This directory contains all agent memory: global workspace files that define the agent's behavior, and per-JID directories that store isolated conversation data.
data/memory/
├── README.md # This file
├── instructions.md # Global: behavior rules and constraints
├── identity.md # Global: who the agent is
├── personality.md # Global: tone, style, quirks
├── alice@example.com/ # Per-user directory (bare JID)
│ ├── user.md # What the agent knows about this user
│ ├── memory.md # Long-term notes (admin-managed)

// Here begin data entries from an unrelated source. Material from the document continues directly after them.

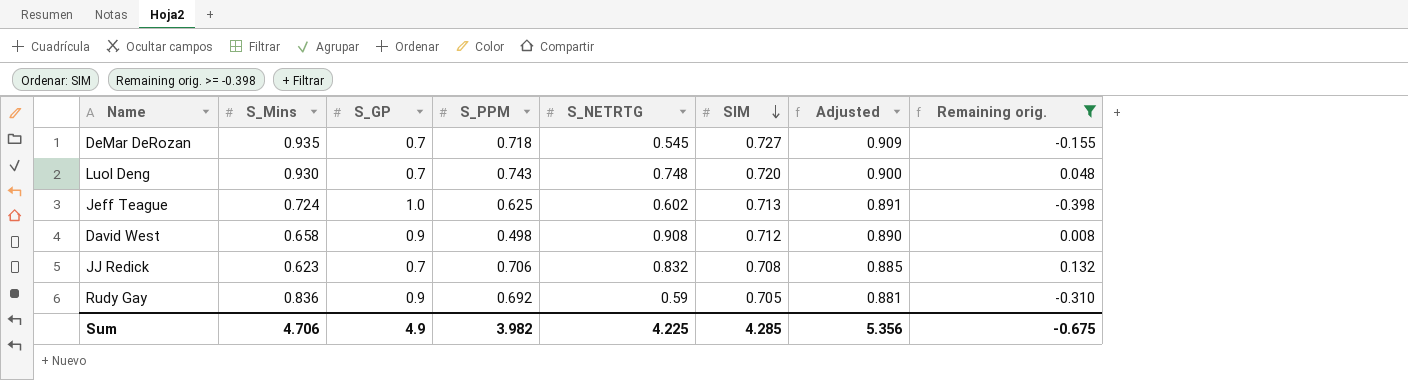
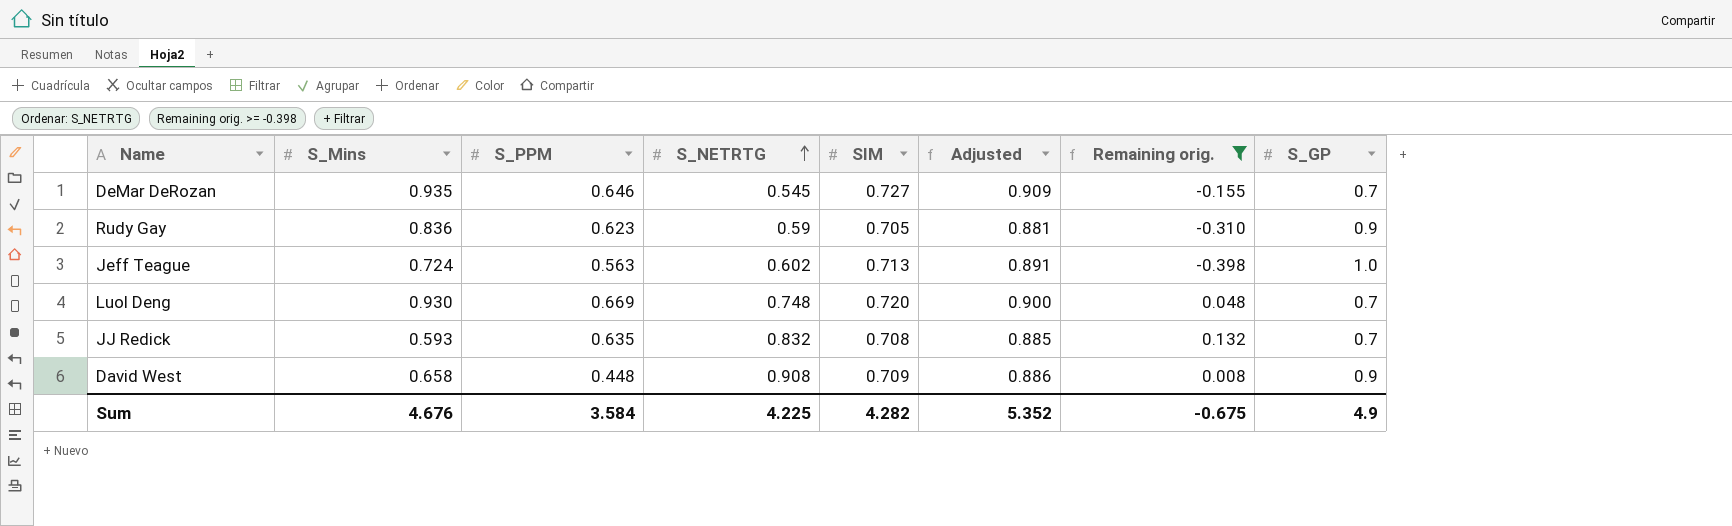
row order: SIM descending -> S_NETRTG ascending
column S_GP | position: 3 -> 8
DeMar DeRozan | S_PPM: 0.718 -> 0.646
Rudy Gay | S_PPM: 0.692 -> 0.623
Jeff Teague | S_PPM: 0.625 -> 0.563
Luol Deng | S_PPM: 0.743 -> 0.669
JJ Redick | S_Mins: 0.623 -> 0.593
JJ Redick | S_PPM: 0.706 -> 0.635
David West | S_PPM: 0.498 -> 0.448
David West | SIM: 0.712 -> 0.709
David West | Adjusted: 0.890 -> 0.886
Sum | S_Mins: 4.706 -> 4.676
Sum | S_PPM: 3.982 -> 3.584
Sum | SIM: 4.285 -> 4.282
Sum | Adjusted: 5.356 -> 5.352

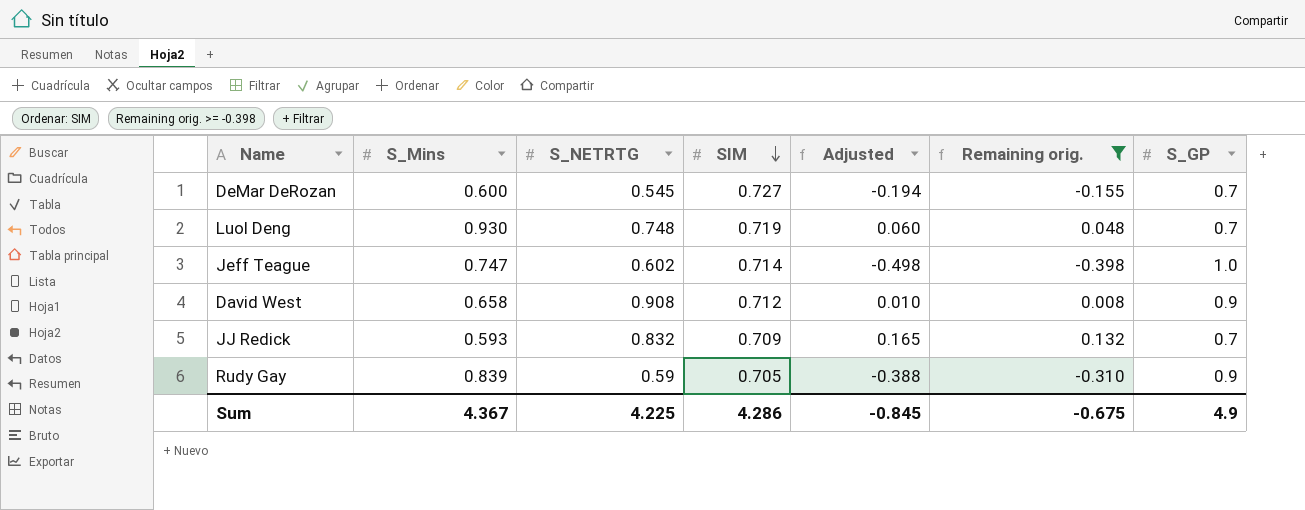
row order: S_NETRTG ascending -> SIM descending
column S_PPM | position: 3 -> none
column Adjusted | formula: [SIM] * 1.25 -> [Remaining orig.] * 1.25
DeMar DeRozan | S_Mins: 0.935 -> 0.600
Luol Deng | SIM: 0.720 -> 0.719
Jeff Teague | S_Mins: 0.724 -> 0.747
Jeff Teague | SIM: 0.713 -> 0.714
David West | SIM: 0.709 -> 0.712
JJ Redick | SIM: 0.708 -> 0.709
Rudy Gay | S_Mins: 0.836 -> 0.839
Sum | S_Mins: 4.676 -> 4.367
Sum | SIM: 4.282 -> 4.286
Sum | Adjusted: 5.352 -> -0.845

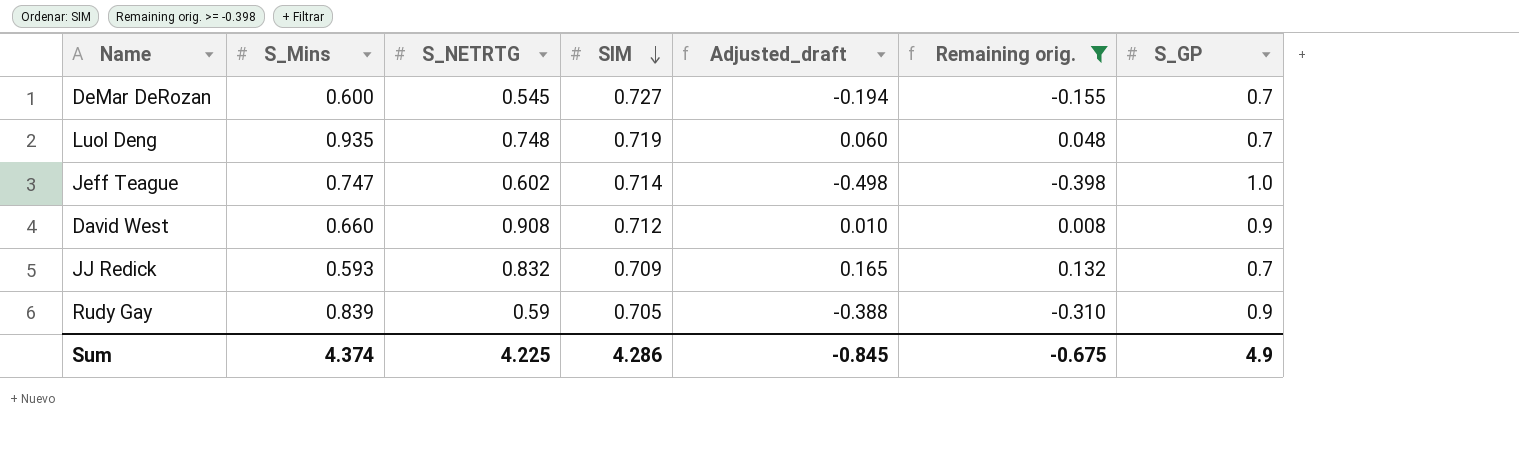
column name: Adjusted -> Adjusted_draft
Luol Deng | S_Mins: 0.930 -> 0.935
David West | S_Mins: 0.658 -> 0.660
Sum | S_Mins: 4.367 -> 4.374

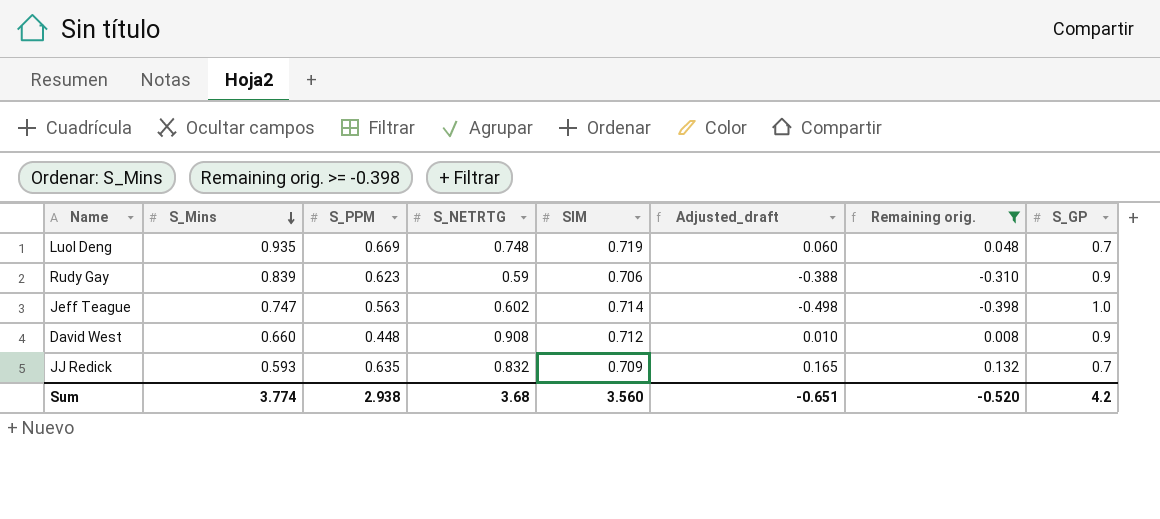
row order: SIM descending -> S_Mins descending
column S_PPM | position: none -> 3
row DeMar DeRozan: 0.600 | 0.545 | 0.727 | -0.194 | -0.155 | 0.7 -> none
Rudy Gay | SIM: 0.705 -> 0.706
Sum | S_Mins: 4.374 -> 3.774
Sum | S_NETRTG: 4.225 -> 3.68
Sum | SIM: 4.286 -> 3.560
Sum | Adjusted_draft: -0.845 -> -0.651
Sum | Remaining orig.: -0.675 -> -0.520
Sum | S_GP: 4.9 -> 4.2

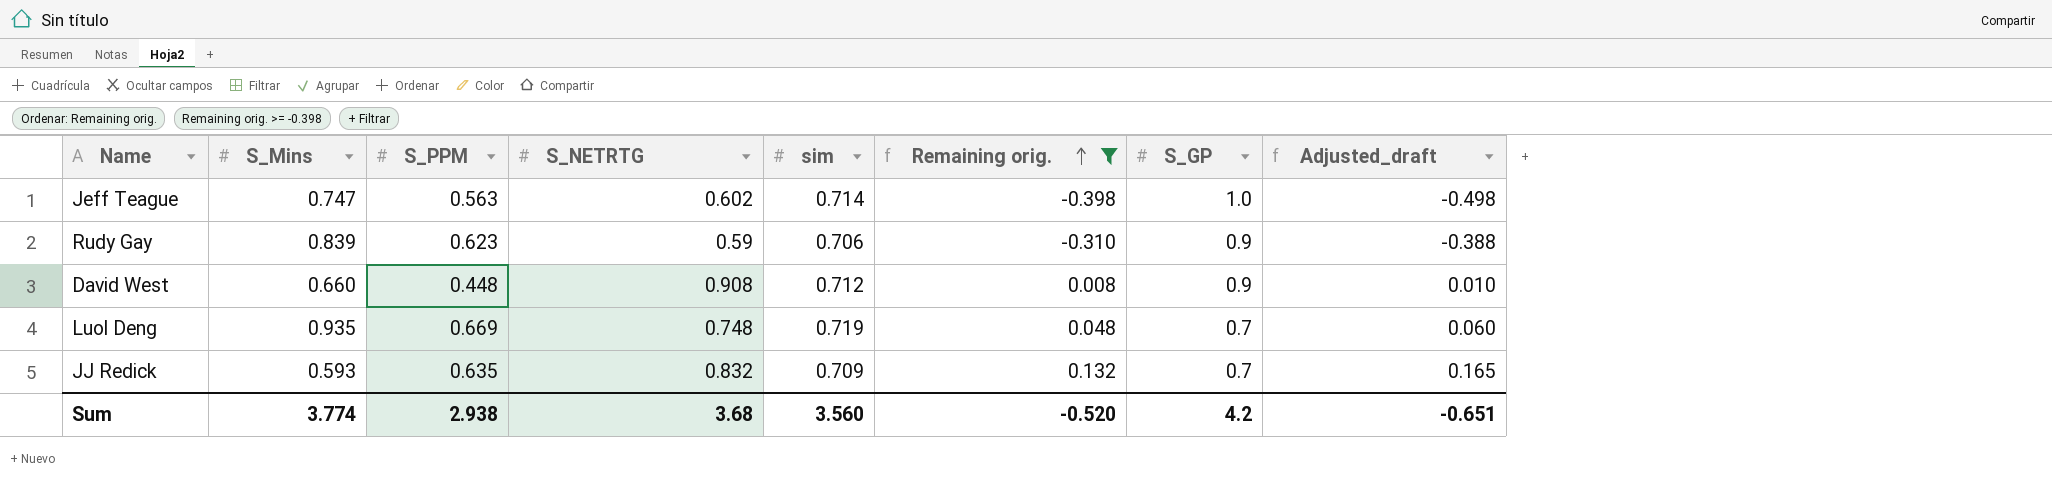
row order: S_Mins descending -> Remaining orig. ascending
column name: SIM -> sim
column Adjusted_draft | position: 6 -> 8

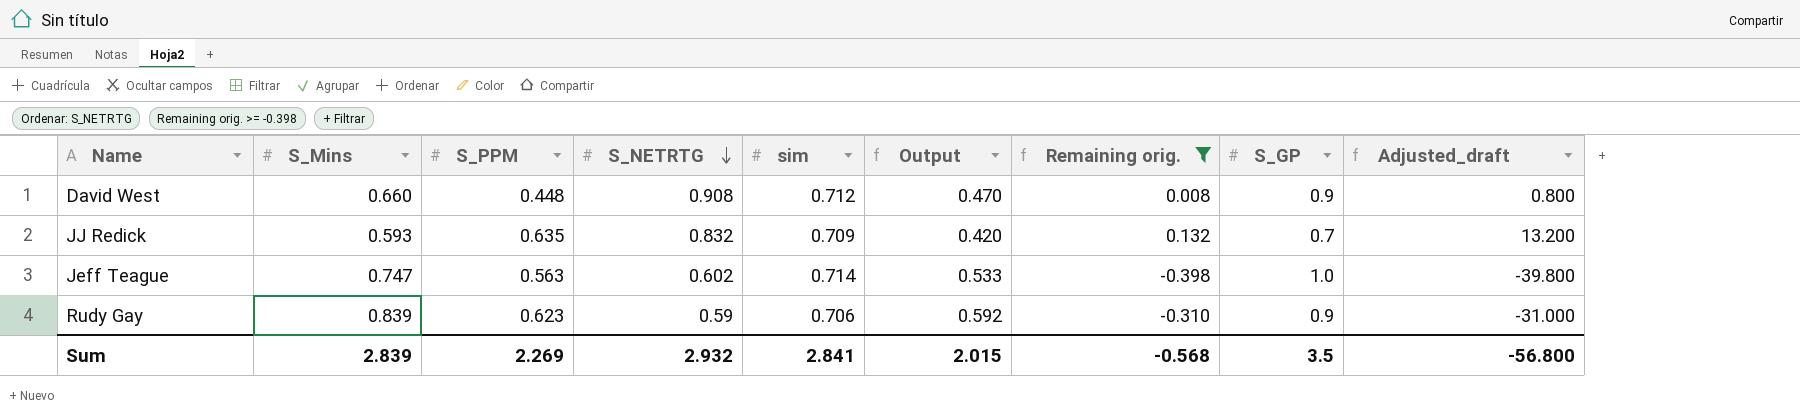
row order: Remaining orig. ascending -> S_NETRTG descending
column Output | formula: none -> [S_Mins] * [sim]
column Adjusted_draft | formula: [Remaining orig.] * 1.25 -> [Remaining orig.] * 100
row Luol Deng: 0.935 | 0.669 | 0.748 | 0.719 | 0.048 | 0.7 | 0.060 -> none
Sum | S_Mins: 3.774 -> 2.839
Sum | S_PPM: 2.938 -> 2.269
Sum | S_NETRTG: 3.68 -> 2.932
Sum | sim: 3.560 -> 2.841
Sum | Remaining orig.: -0.520 -> -0.568
Sum | S_GP: 4.2 -> 3.5
Sum | Adjusted_draft: -0.651 -> -56.800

│ ├── knowledge.jsonl # Structured knowledge store (agent-managed)
│ ├── history.jsonl # Current conversation session (JSONL)
│ ├── files/ # Downloaded attachments
│ └── sessions/
│ ├── 20250601-143022.jsonl # Archived session
│ └── 20250602-091500.jsonl
├── bob@example.com/ # Another user (fully isolated)
│ ├── user.md
│ ├── knowledge.jsonl
│ ├── history.jsonl
│ └── sessions/
├── room@conference.example.com/ # MUC room (same structure as users)
│ ├── instructions.md # Room-specific override (optional)
│ ├── identity.md # Room-specific override (optional)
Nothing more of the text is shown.